The title of this post is not about work in our office, of which there is much on many types of buildings. It’s part of the title of a series of webinars at the Skyscraper Museum this spring. The full title is “Work in Progress: Construction History in New York and Chicago, 1870-1930.” The original idea for the series had four parts – Foundations, Frames, Facades, and Fire – and a fifth was added to provide social context using a single building as an example. Tom Leslie and I will be giving, respectively, the Chicago and New York perspectives on these topics for about half of each of the first four parts, with the other half being a question and answer session guided by a series of experts acting as respondents. In order, the respondents will be Jared Green, Brian Bowen, Joanna Merwood-Salisbury, and Alexander Wood. Given that those four people could each easily deliver their own talks on these topics, I’m expecting to be put on the spot. The additional lecture will be given by Alexander Wood, and will center on the 1883 Mills Building on Broad Street.
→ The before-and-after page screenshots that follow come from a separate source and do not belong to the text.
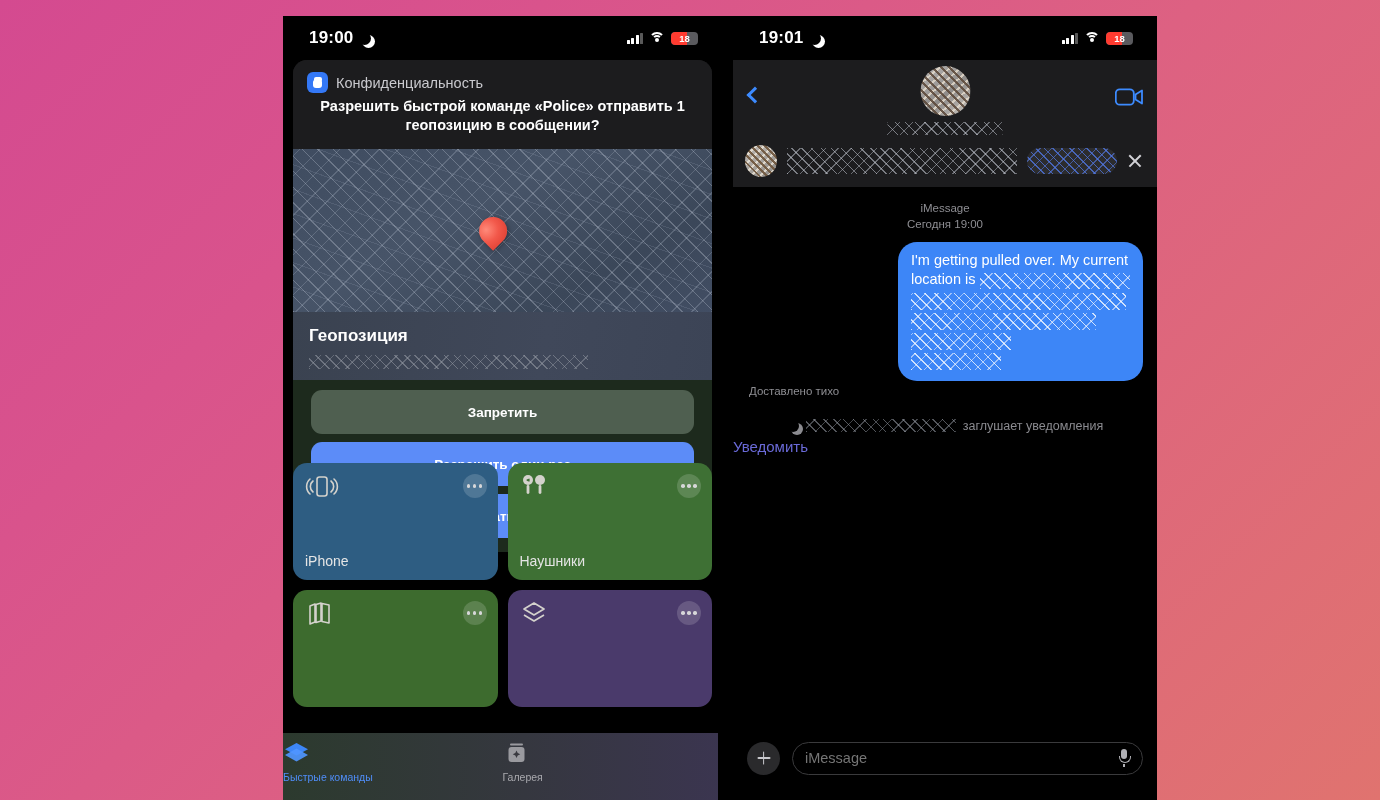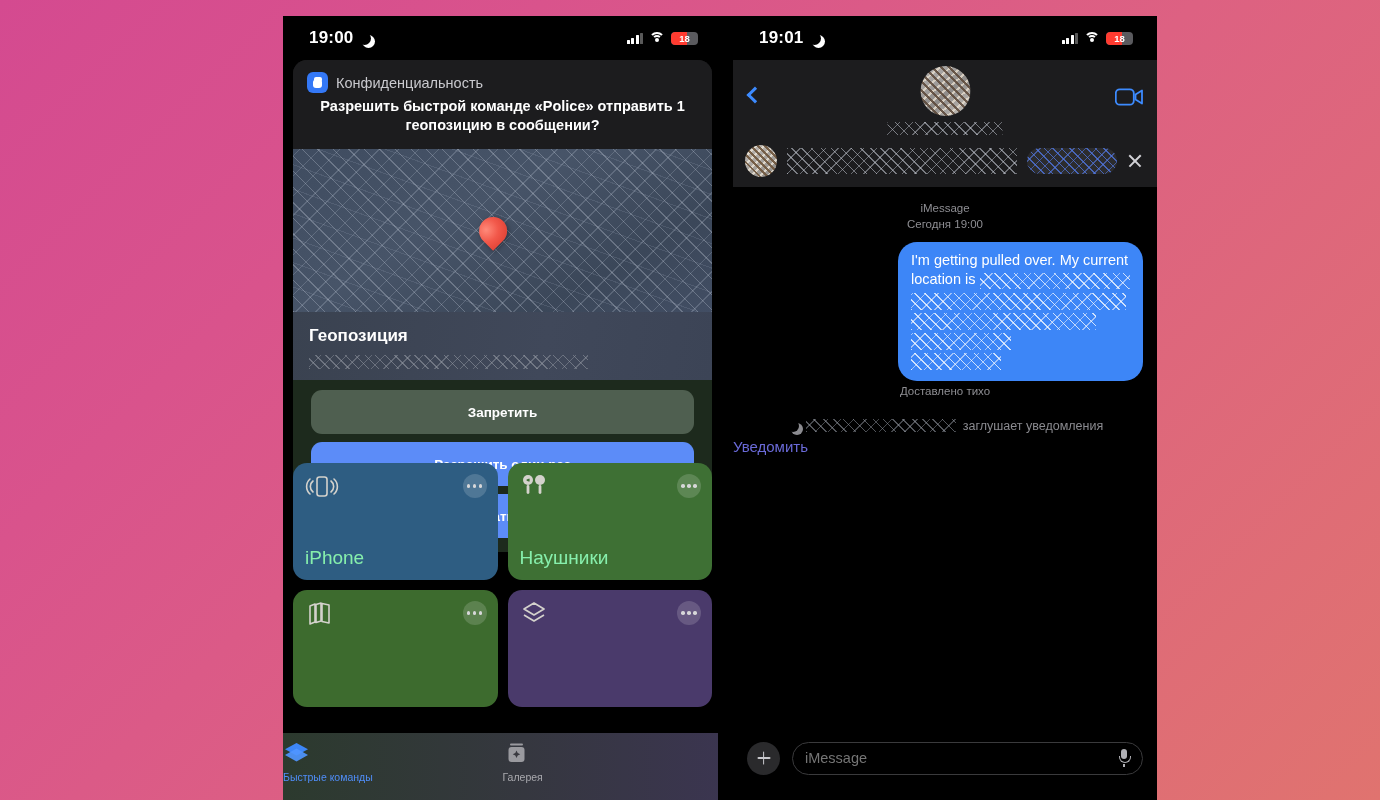--- a/index.html
+++ b/index.html
@@ -133,21 +133,21 @@
   }
   .tile.blue{ background:#2e5d82; }
   .tile.green{ background:#3e7034; }
   .tile.green2{ background:#3d6b2e; }
   .tile.purple{ background:#4a3a6b; }
   .tile .dots{
      position:absolute; right:11px; top:11px; width:24px; height:24px; border-radius:50%;
      background:rgba(255,255,255,.16); display:flex; align-items:center; justify-content:center; gap:2.5px;
   }
   .tile .dots i{ width:3.5px; height:3.5px; border-radius:50%; background:#d7d7d9; display:block;}
-  .tile-label{ color:#86efac; font-size:19px; }
+  .tile-label{ color:#e5e5e5; font-size:14px; }
   .tile-ico{ width:34px; height:28px; }
 
   .tabbar{
     position:absolute; left:0; right:0; bottom:0; height:83px;
     background:linear-gradient(90deg,#2c3a2e 0%,#35373f 55%,#3b3550 100%);
     display:flex; align-items:flex-start; padding-top:9px;
   }
   .tab{ flex:1; display:flex; flex-direction:column; align-items:flex-start; gap:3px; cursor:pointer;}
   .tab-label{ font-size:10.5px; }
   .tab.active .tab-label{ color:#4f8df8; }
@@ -214,21 +214,21 @@
   .bubble{
     max-width:245px; background:#3d86f7; border-radius:19px; padding:9px 13px 11px;
     color:#fff; font-size:14.5px; line-height:1.33; position:relative;
   }
   .bubble:after{
     content:""; position:absolute; right:-5px; bottom:0; width:16px; height:18px;
     background:#3d86f7;
     border-bottom-left-radius:16px; z-index:-1;
   }
   .bubble .redact{ margin-top:2px; }
-  .delivered{ text-align:center; color:#8e8e93; font-size:11.5px; padding:4px 16px 0; }
+  .delivered{ text-align:left; color:#8e8e93; font-size:11.5px; padding:4px 16px 0; }
 
   .focus-row{
     display:flex; align-items:center; justify-content:center; gap:7px;
     padding:22px 0 0; color:#8b8b90; font-size:12.5px;
   }
   .focus-moon{ width:12px; height:12px; position:relative; }
   .focus-moon:before{ content:""; position:absolute; inset:0; border-radius:50%; box-shadow:4px 3px 0 0 #8b8b90; }
   .notify-link{ text-align:left; color:#6a6ad8; font-size:15px; padding-top:5px; cursor:pointer;}
 
   .input-bar{

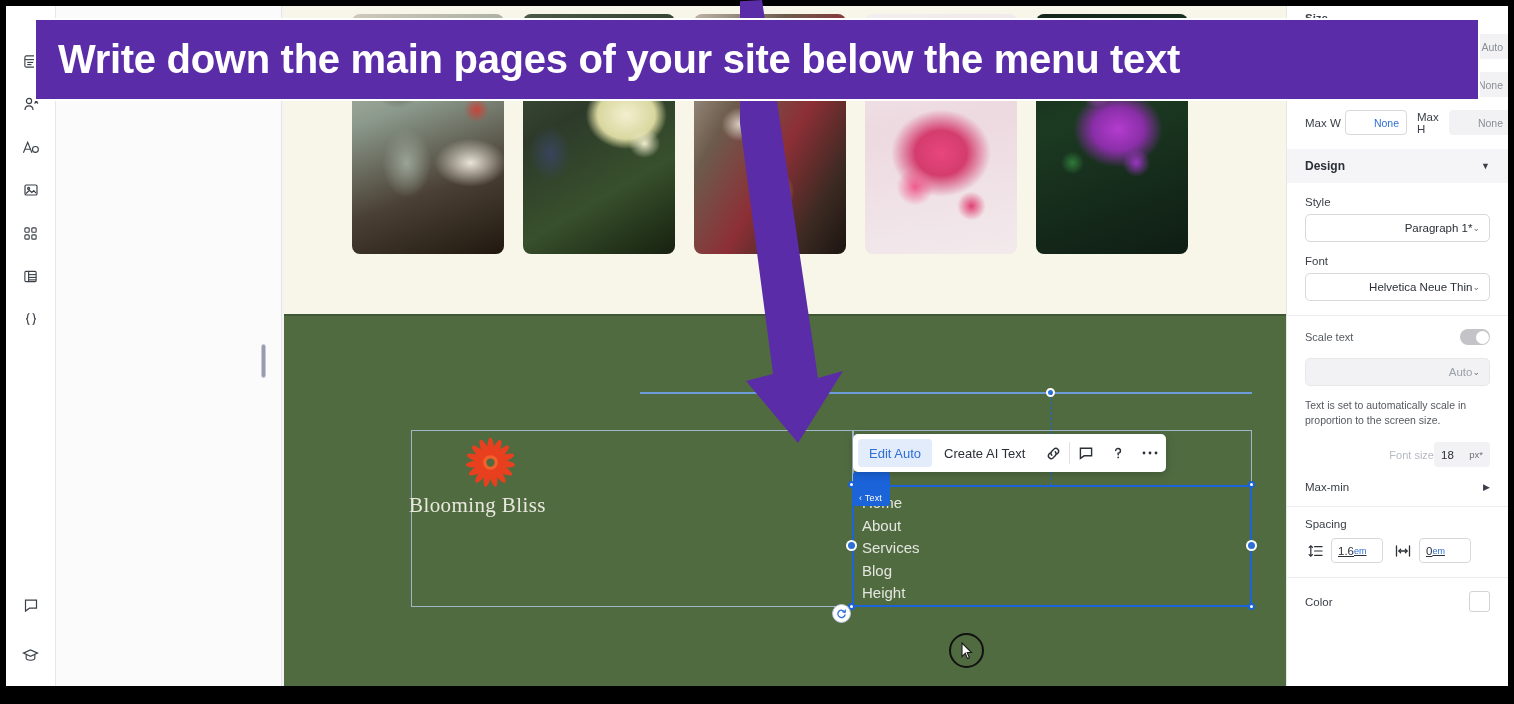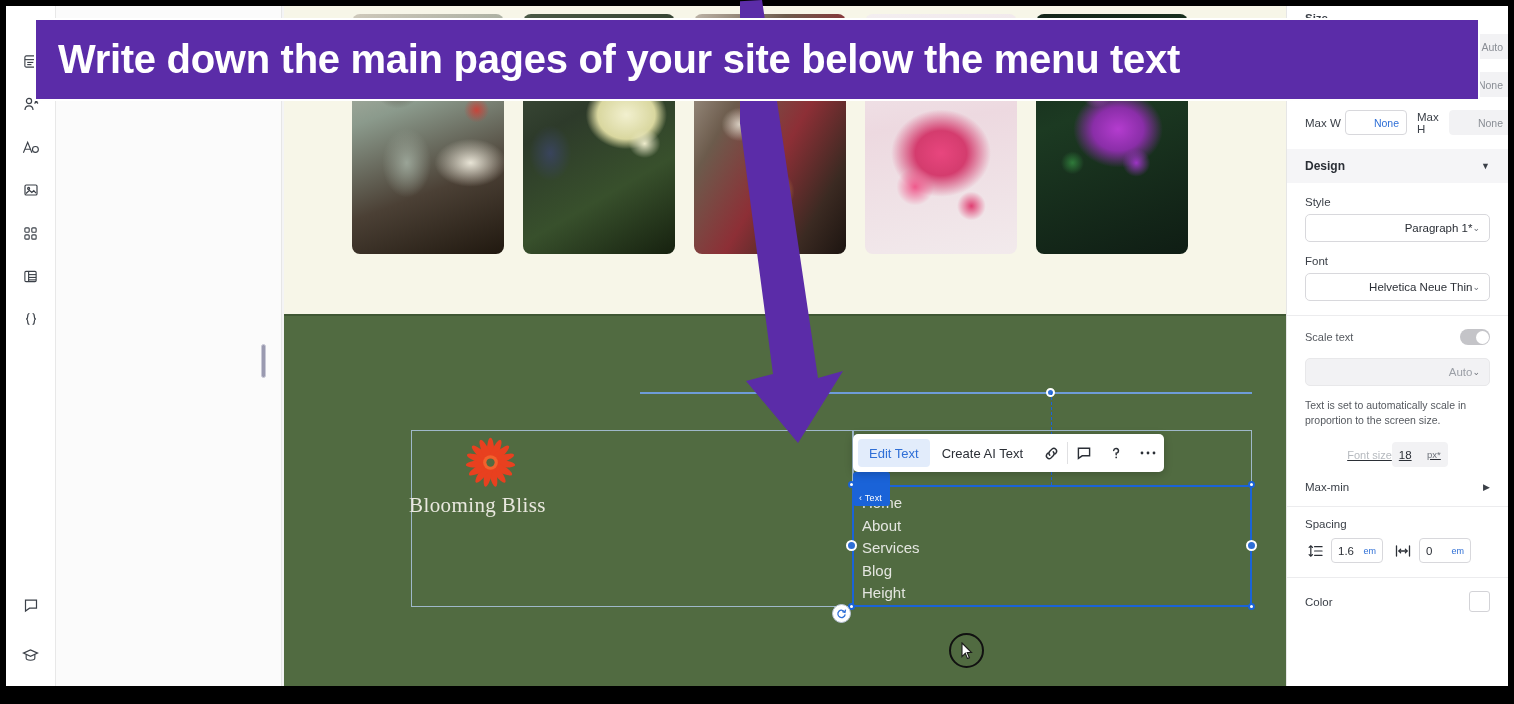--- a/index.html
+++ b/index.html
@@ -371,44 +371,43 @@
     content: ''; position: absolute;
     right: 1.5px; top: 1.5px;
     width: 13px; height: 13px;
     border-radius: 50%; background: #fff;
   }
   .hint {
     font-size: 10.5px; color: #55595f; line-height: 1.45;
     margin: 12px 0 2px;
   }
   .fontsize-row {
-    display: flex; align-items: center; justify-content: center;
+    display: flex; align-items: center; justify-content: flex-end;
     margin: 14px 0 0;
-    text-decoration: underline;
   }
   .fs-box {
     width: 56px; height: 25px;
     background: #f2f2f4; border-radius: 4px;
     display: flex; align-items: center; justify-content: space-between;
     padding: 0 7px; font-size: 11.5px; color: #2b2f36;
   }
   .fs-box .u { font-size: 9.5px; color: #6d727a; }
   .maxmin-row {
     display: flex; align-items: center; justify-content: space-between;
     padding: 14px 0 13px;
     font-size: 11.5px; color: #3b4048;
   }
   .spacing-lbl { font-size: 11.5px; color: #3b4048; margin: 11px 0 8px; }
   .spacing-row { display: flex; align-items: center; gap: 6px; }
   .sp-ico { width: 20px; display: flex; align-items: center; justify-content: center; color: #2b2f36; }
   .sp-fld {
     width: 52px; height: 25px;
     border: 1px solid #d8d8dc; border-radius: 4px;
-    display: flex; align-items: center; justify-content: space-between;
-    padding: 0 6px; font-size: 11.5px;
+    display: flex; align-items: center; 
+    padding: 0 6px; font-size: 11.5px; text-decoration: underline;
   }
   .sp-fld .u { color: #2f6fd6; font-size: 9px; }
   .color-row {
     display: flex; align-items: center; justify-content: space-between;
     padding: 13px 0 0; font-size: 11.5px; color: #3b4048;
   }
   .swatch {
     width: 21px; height: 21px;
     border: 1px solid #d3d3d7; border-radius: 3px;
     background: #fff;
@@ -594,21 +593,21 @@
       <div class="rotate-handle">
         <svg width="11" height="11" viewBox="0 0 12 12" fill="none" stroke="currentColor" stroke-width="1.4">
           <path d="M9.6 4.6A4 4 0 1 0 10 7"></path>
             <path d="M10.4 1.8l-.6 3 -2.9-.9"></path>
         </svg>
       </div>
 
       <div class="tag-text">‹ Text</div>
 
       <div class="float-toolbar">
-        <div class="tb-edit">Edit Text</div>
+        <div class="tb-edit">Edit Auto</div>
         <div class="tb-ai">Create AI Text</div>
         <div class="tb-icon">
           <svg width="17" height="17" viewBox="0 0 18 18" fill="none" stroke="currentColor" stroke-width="1.5" stroke-linecap="round">
             <path d="M7.2 10.8a3 3 0 0 1 0-4.2l2.4-2.4a3 3 0 0 1 4.2 4.2l-1.2 1.2"></path>
             <path d="M10.8 7.2a3 3 0 0 1 0 4.2l-2.4 2.4a3 3 0 0 1-4.2-4.2l1.2-1.2"></path>
           </svg>
         </div>
         <div class="tb-sep"></div>
         <div class="tb-icon">
           <svg width="16" height="16" viewBox="0 0 16 16" fill="none" stroke="currentColor" stroke-width="1.4">

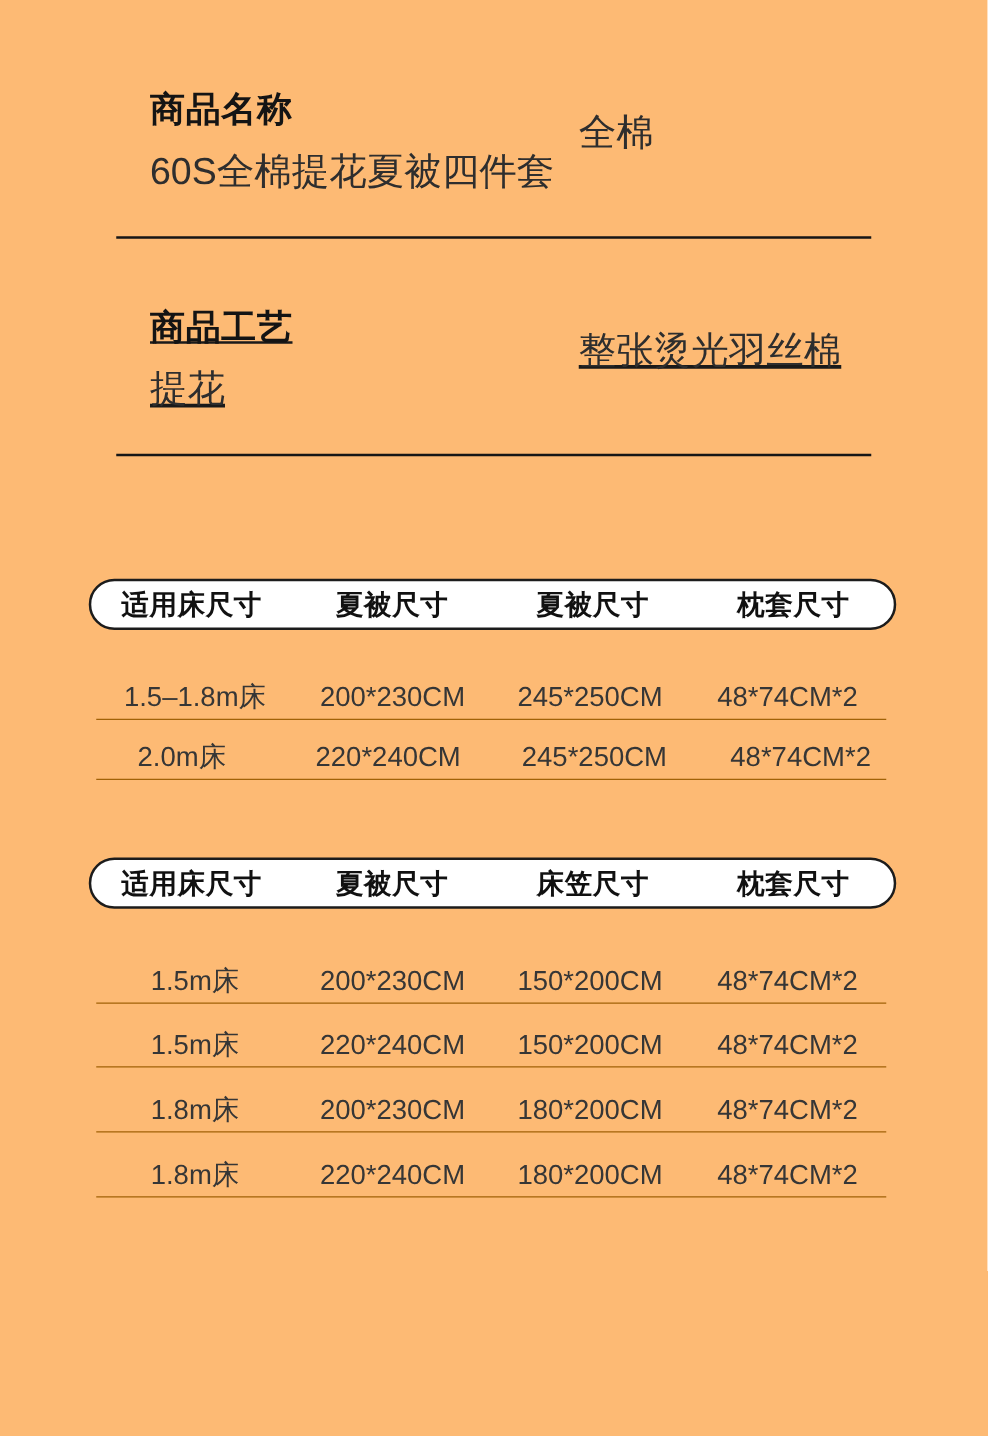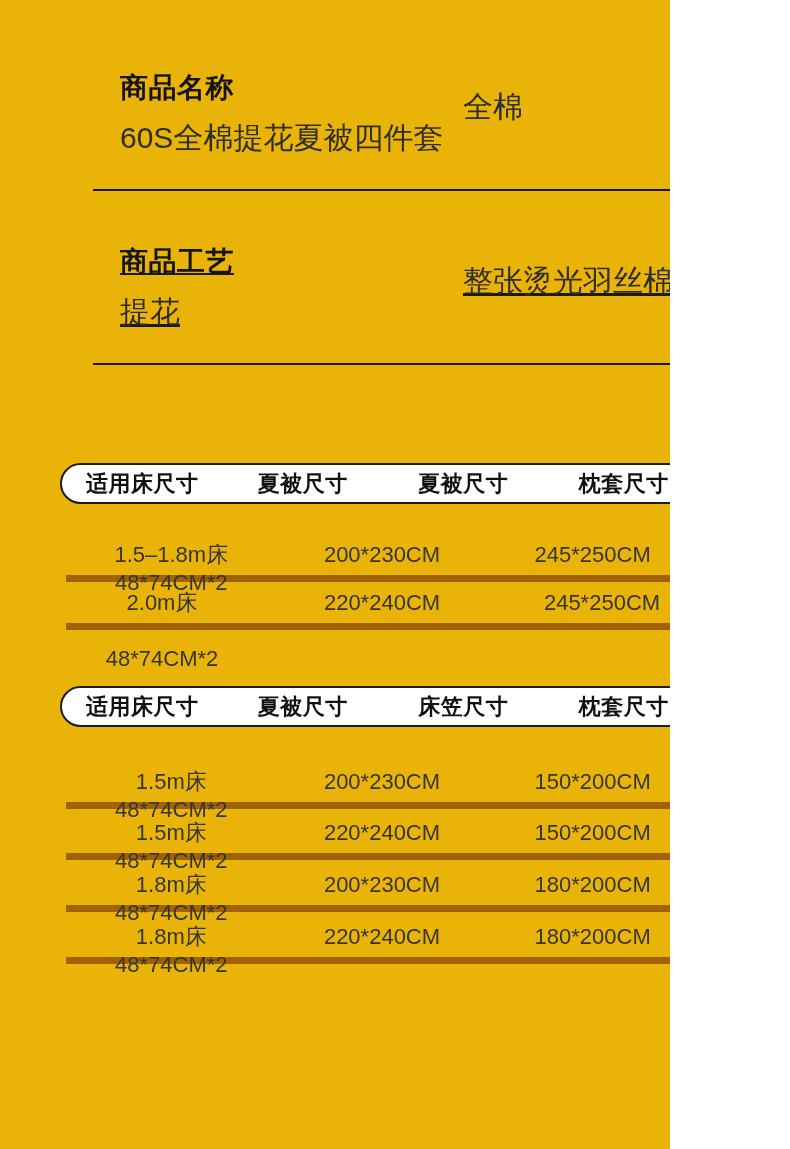--- a/index.html
+++ b/index.html
@@ -1,20 +1,20 @@
 <!DOCTYPE html>
 <html><head>
 <meta charset="utf-8">
 <style>
   html, body { margin: 0; padding: 0; background: #ffffff; }
   .page {
     position: relative;
-    width: 670px;
+    width: 790px;
     height: 1149px;
-    background: #eab308;
+    background: #fdba74;
     font-family: "Liberation Sans", sans-serif;
     overflow: hidden;
     color: #1a1a1a;
   }
   
   .info-grid {
     position: absolute;
     left: 120px;
     width: 580px;
     display: grid;
@@ -42,21 +42,21 @@
     left: 93px;
     width: 604px;
     height: 0;
     border: none;
     border-top: 2px solid #161616;
     margin: 0;
   }
   .divider-1 { top: 189px; }
   .divider-2 { top: 363px; }
   
-  .size-table { position: absolute; left: 60px; width: 646px; }
+  .size-table { position: absolute; left: 71px; width: 646px; }
   .table-1 { top: 463px; height: 170px; }
   .table-2 { top: 686px; height: 280px; }
   .pill-header {
     position: absolute;
     top: 0; left: 0; right: 0;
     height: 41px;
     box-sizing: border-box;
     border: 2px solid #1c1c1c;
     border-radius: 22px;
     background: #ffffff;
@@ -69,23 +69,23 @@
     font-size: 22px;
     font-weight: 700;
     color: #111111;
     letter-spacing: 0.5px;
   }
   .trow {
     position: absolute;
     left: 6px; right: 8px;
     height: 35px;
     display: grid;
-    grid-template-columns: repeat(3, 1fr);
+    grid-template-columns: repeat(4, 1fr);
     align-items: center;
-    border-bottom: 7px solid #a16207;
+    border-bottom: 1px solid #a16207;
   }
   .td {
     text-align: center;
     font-size: 22px;
     font-weight: 400;
     color: #363636;
     white-space: nowrap;
   }
   
   .t1-r1 { top: 77px; }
Everyone who dives into skyscraper history ends up creating their own way to categorize both the buildings and their findings. My main method, as described in detail in The Structure of Skyscrapers, is to use structural loading. But before I got there, I had to define what engineering functions I thought were necessary for a skyscraper. In other words, I couldn’t define loading until I knew what was being loaded. My final list of functions resisting gravity (vertical loading), resisting wind (lateral loading), providing usable interior space, (floors spanning between beams), enclosure against the weather, and resisting the effects of fire. As I say in the book, there are other ways to define functions that may be useful for other analyses; this list was useful for me. My list maps nicely onto the current lecture series: resisting gravity and wind load is the job of the Foundations and Frames, Facades are the enclosure against the weather, and Fire is fire. It’s mildly ironic for me to be taking part in a series that does not include floors because that is one of the building elements I most commonly deal with in my engineering work.
The webinars will be free and fun, and full of alliteration centered on the letter F. I invite everyone to listen in, either when we’re live, or later using the museum’s recordings.
The picture above shows two of the four topics: excavation for the foundations of the New York Public Library in the foreground (with wood sheeting and shoring) and a steel frame being erected for a less-famous building further west on 40th Street in the background.